Exercise requirements - Please transcribe exactly the lines from the first line of the records below through the line containing "[32,143,81,158] // Main.js", including both, and omit all pictures.

Recorded data -
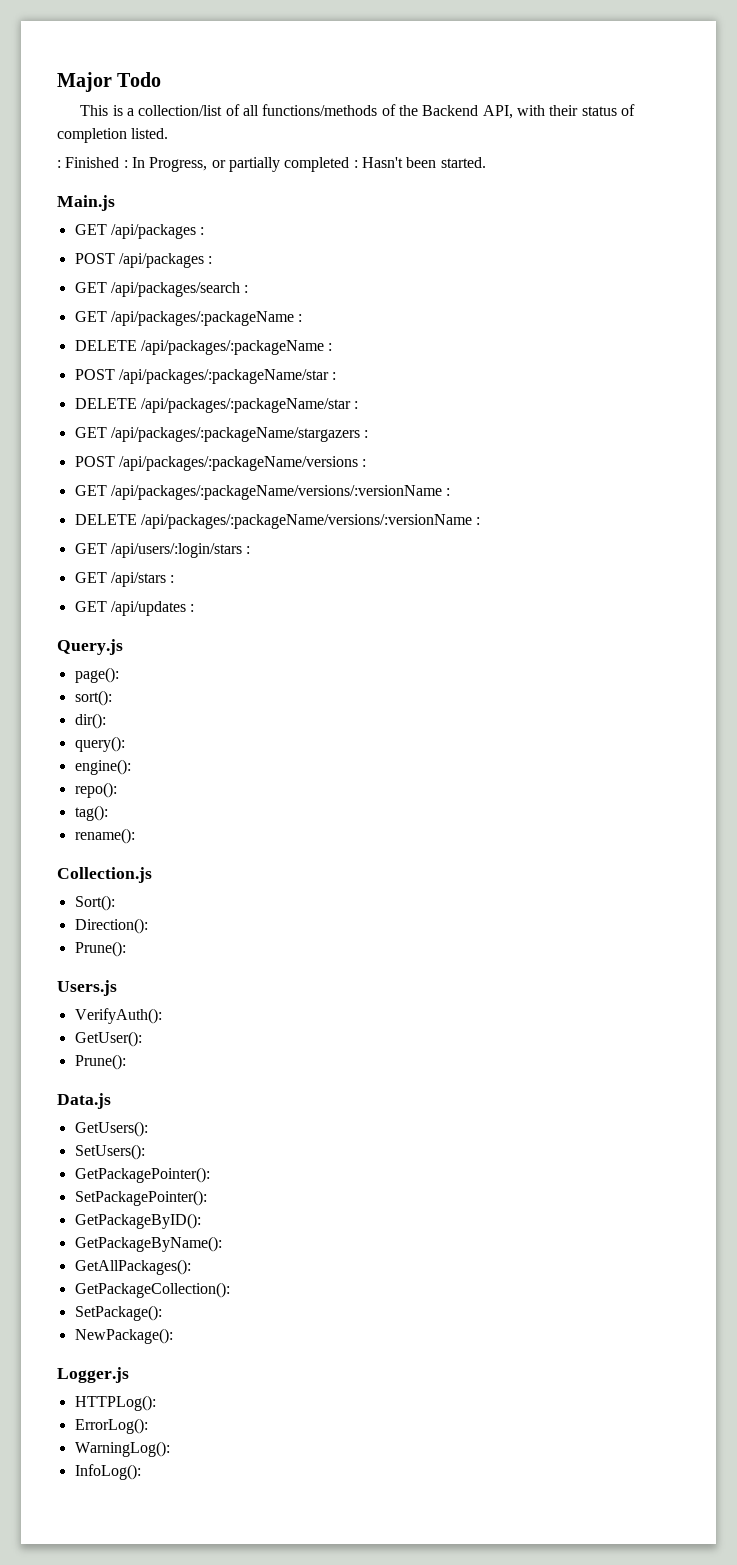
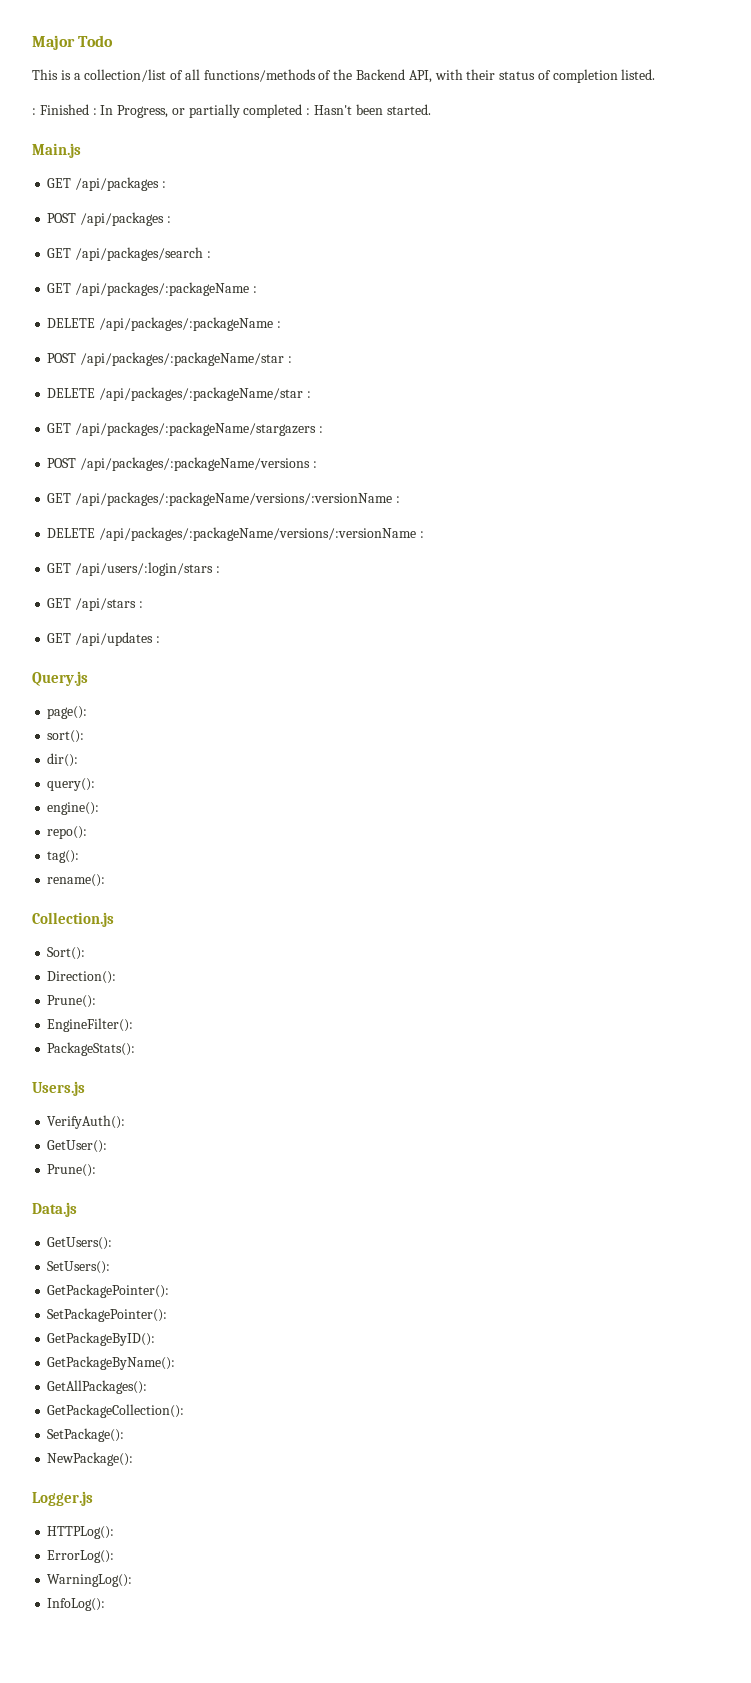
(126, 949) none -> [47,1018,134,1032] [47,1042,136,1056] // EngineFilter(): // PackageStats():

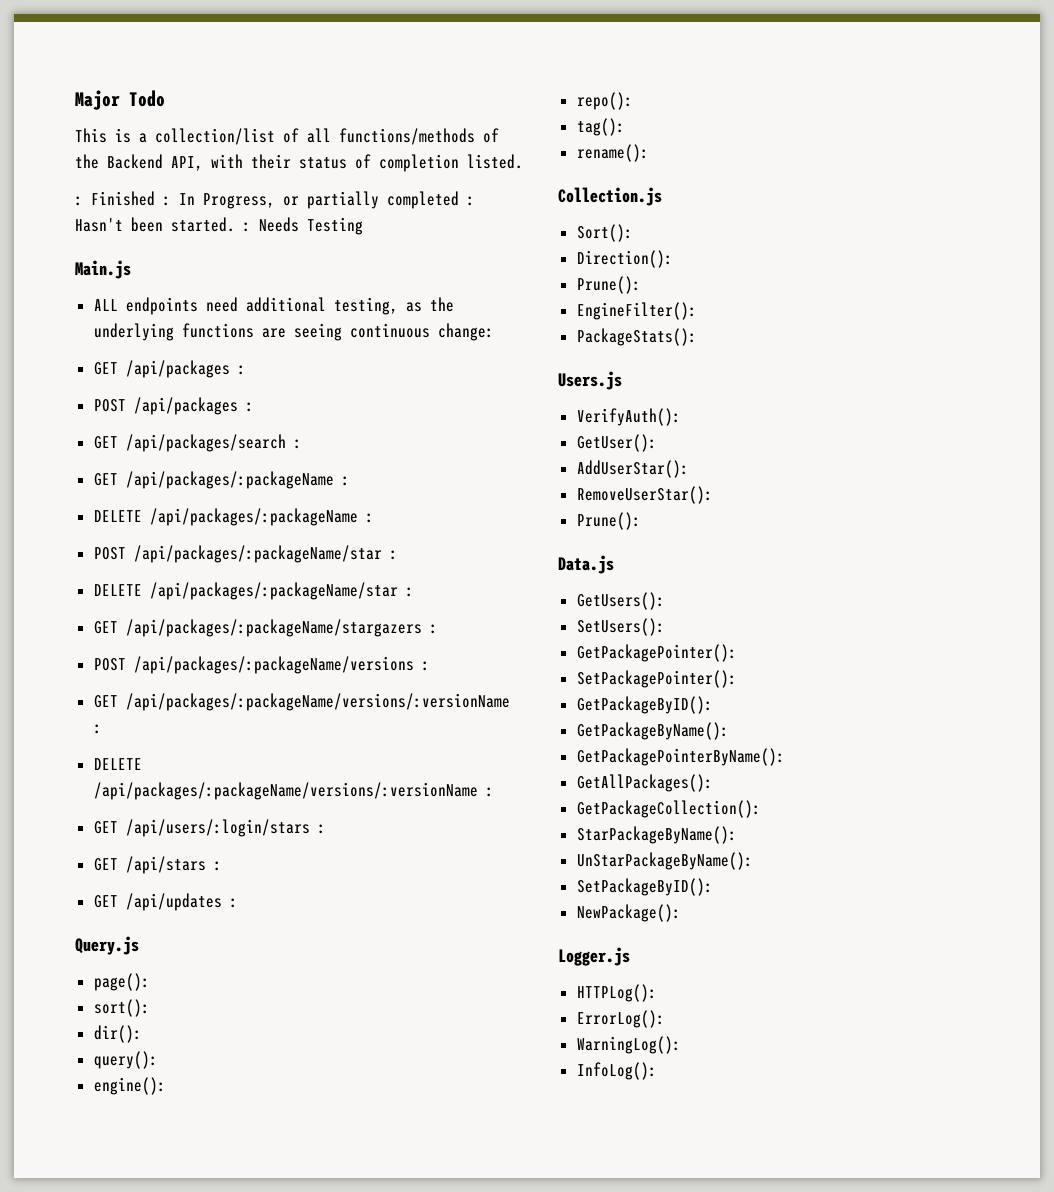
[32,143,81,158] // Main.js -> [243,217,363,235] [75,260,131,279] [93,297,454,315] [93,323,494,341] : Needs Testing // Main.js // ALL endpoints need additional testing, as the underlying functions are seeing continuous change:
(108, 1146) none -> [576,460,689,478] [576,486,713,504] // AddUserStar(): // RemoveUserStar():
(176, 1363) none -> [576,748,785,766] // GetPackagePointerByName():
[47,1428,125,1442] SetPackage(): -> [576,826,737,844] [576,852,753,870] [576,878,713,896] StarPackageByName(): // UnStarPackageByName(): // SetPackageByID():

Expected output -
(126, 949) none -> [47,1018,134,1032] [47,1042,136,1056] // EngineFilter(): // PackageStats():

[32,143,81,158] // Main.js -> [243,217,363,235] [75,260,131,279] [93,297,454,315] [93,323,494,341] : Needs Testing // Main.js // ALL endpoints need additional testing, as the underlying functions are seeing continuous change:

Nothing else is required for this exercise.